This message is about a transition plan for an init system replacement and
about how to handle portability to our non-Linux ports.  I'm keeping the
same subject as Ian's message on the same basic topics and attaching it to
the same thread, but this is more of a separate writeup than a reply.
I'll reply to Ian's message separately.

I've expressed my opinion separately about which init system we should
choose.  This message is written from the assumption that we will choose
either upstart or systemd as the init system for the non-Linux ports.  I
believe either system would pose basically the same concerns.


1. Role of Non-Linux Ports in Debian

There has been a lot of discussion in various places, including the Debian
mailing lists, about the utility of the non-Linux ports and about how much
they should play a role in project decisions.  I think this deserves to be
addressed directly here.

One of the things that I love about Debian, and one of the reasons why I
am involved in this project as opposed to a different distribution, is
that it is a labor of love.  Debian is not driven by market forces; we
have users and we want the distribution to work for them, but we're not
competing for market share.  Debian does not make decisions based on
simple popularity, or on customer counts.  Rather, Debian is a project of
mutual cooperation among Debian's contributors.  We work on what we care
about, regardless of whether that makes economic sense.

It is not, in general, necessary to justify what you want to do in Debian.
It doesn't matter if it's going to be used by thousands of people or two
people.  If you can do your work to the standards that we expect to be
maintained across the archive, and without negative impact on Debian's
other contributors, you can work on whatever you love.  And, furthermore,
we all support each other in our passions.  Debian is built on a culture
of deference to other people's work, and reasonable accomodation to the
projects that other people want to work on.

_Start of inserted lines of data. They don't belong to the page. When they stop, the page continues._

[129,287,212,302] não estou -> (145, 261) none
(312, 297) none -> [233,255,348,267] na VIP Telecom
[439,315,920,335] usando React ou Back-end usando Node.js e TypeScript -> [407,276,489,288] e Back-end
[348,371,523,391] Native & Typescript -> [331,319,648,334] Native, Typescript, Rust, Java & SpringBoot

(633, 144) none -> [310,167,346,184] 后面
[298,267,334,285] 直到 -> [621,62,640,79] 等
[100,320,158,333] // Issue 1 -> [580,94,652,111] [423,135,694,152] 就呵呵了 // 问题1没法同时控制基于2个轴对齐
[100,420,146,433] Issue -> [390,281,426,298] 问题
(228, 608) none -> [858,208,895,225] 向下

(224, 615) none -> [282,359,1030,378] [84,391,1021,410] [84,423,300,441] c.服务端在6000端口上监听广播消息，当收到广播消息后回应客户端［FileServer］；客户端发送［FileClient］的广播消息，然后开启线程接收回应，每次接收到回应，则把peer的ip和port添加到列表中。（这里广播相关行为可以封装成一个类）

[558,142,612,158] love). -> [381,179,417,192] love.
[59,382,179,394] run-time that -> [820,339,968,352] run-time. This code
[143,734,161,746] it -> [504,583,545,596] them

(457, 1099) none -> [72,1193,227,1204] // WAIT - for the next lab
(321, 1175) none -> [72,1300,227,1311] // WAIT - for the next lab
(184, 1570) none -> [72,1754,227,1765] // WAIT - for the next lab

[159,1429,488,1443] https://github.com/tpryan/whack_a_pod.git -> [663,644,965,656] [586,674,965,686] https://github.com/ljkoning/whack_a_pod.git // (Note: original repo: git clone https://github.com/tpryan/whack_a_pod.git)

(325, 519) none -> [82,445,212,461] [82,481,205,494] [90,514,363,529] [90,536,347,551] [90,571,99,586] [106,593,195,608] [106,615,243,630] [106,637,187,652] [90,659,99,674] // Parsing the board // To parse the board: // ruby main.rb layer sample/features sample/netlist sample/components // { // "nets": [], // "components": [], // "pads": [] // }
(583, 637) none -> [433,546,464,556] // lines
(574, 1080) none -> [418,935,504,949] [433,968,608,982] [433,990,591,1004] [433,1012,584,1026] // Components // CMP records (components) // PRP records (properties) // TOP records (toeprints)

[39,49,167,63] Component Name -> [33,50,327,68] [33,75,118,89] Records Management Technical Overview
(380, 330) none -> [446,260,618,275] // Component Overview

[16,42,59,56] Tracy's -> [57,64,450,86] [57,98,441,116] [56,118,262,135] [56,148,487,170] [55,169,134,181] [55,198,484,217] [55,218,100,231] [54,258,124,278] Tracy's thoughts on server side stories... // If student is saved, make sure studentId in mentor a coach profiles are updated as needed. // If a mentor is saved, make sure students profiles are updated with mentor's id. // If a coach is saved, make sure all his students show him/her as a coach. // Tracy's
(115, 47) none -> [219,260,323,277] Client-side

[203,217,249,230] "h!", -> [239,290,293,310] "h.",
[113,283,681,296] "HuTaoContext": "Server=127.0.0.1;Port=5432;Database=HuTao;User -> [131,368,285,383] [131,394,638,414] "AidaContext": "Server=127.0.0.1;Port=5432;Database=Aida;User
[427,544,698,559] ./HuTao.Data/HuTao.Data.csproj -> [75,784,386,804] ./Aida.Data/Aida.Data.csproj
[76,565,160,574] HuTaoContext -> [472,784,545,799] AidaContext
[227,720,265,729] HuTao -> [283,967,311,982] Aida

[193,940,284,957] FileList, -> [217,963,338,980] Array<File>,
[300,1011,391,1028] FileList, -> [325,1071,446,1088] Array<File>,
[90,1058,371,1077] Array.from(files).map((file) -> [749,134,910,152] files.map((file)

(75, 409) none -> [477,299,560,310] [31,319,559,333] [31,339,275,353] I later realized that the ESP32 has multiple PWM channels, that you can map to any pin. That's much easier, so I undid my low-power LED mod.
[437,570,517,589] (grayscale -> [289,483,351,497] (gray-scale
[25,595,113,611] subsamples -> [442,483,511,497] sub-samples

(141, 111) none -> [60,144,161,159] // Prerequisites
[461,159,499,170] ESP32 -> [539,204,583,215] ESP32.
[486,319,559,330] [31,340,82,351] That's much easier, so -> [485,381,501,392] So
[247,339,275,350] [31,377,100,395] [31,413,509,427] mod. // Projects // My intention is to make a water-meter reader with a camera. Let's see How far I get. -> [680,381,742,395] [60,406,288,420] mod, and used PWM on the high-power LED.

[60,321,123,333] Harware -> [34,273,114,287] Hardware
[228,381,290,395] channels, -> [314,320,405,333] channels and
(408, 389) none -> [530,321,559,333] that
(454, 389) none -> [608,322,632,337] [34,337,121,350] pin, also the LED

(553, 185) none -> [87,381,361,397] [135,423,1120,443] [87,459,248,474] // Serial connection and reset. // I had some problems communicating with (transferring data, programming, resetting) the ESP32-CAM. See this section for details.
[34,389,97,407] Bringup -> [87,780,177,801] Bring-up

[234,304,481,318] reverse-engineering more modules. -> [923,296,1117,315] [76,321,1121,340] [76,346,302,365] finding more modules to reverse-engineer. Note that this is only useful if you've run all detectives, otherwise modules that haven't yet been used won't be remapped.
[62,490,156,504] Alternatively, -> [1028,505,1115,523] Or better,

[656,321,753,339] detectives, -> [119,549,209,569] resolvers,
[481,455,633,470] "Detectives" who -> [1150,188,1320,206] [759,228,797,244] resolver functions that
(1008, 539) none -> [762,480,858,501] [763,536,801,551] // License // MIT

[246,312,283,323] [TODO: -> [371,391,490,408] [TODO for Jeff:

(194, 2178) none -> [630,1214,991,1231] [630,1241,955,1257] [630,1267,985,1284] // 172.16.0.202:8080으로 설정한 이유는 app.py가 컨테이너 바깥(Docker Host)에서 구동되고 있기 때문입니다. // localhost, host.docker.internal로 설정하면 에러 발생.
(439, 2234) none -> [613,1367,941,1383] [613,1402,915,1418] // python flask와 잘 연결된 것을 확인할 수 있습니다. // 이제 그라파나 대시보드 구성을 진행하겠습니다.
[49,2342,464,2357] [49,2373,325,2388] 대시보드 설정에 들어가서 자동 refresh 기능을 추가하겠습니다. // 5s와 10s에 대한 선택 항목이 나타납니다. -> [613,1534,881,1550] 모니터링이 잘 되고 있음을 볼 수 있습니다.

Now, there is a fine balance here.  Deference to other people's work does
not mean a requirement to join their work.  Reasonable accomodation does
not mean that every Debian developer is required to test their software on
non-Linux ports.  The goal is that all of us should be empowered to work
on the things we are passionate about, which implicitly includes being
empowered to not work on the things that are not of interest to us.
Therefore, for some efforts, and specifically for the non-Linux port
efforts, the work is mostly born by the porters.  They're expected to
test, diagnose problems, and submit patches.  The deference and reasonable
accomodation that we expect of Debian contributors is to merge those
patches when they are reasonable, to not undermine the porting effort when
there is a reasonable approach that preserves it, and to be aware of the
implications of their packaging for those ports in the broad sense (such
as qualifying build-dependencies with [linux-any] where appropriate).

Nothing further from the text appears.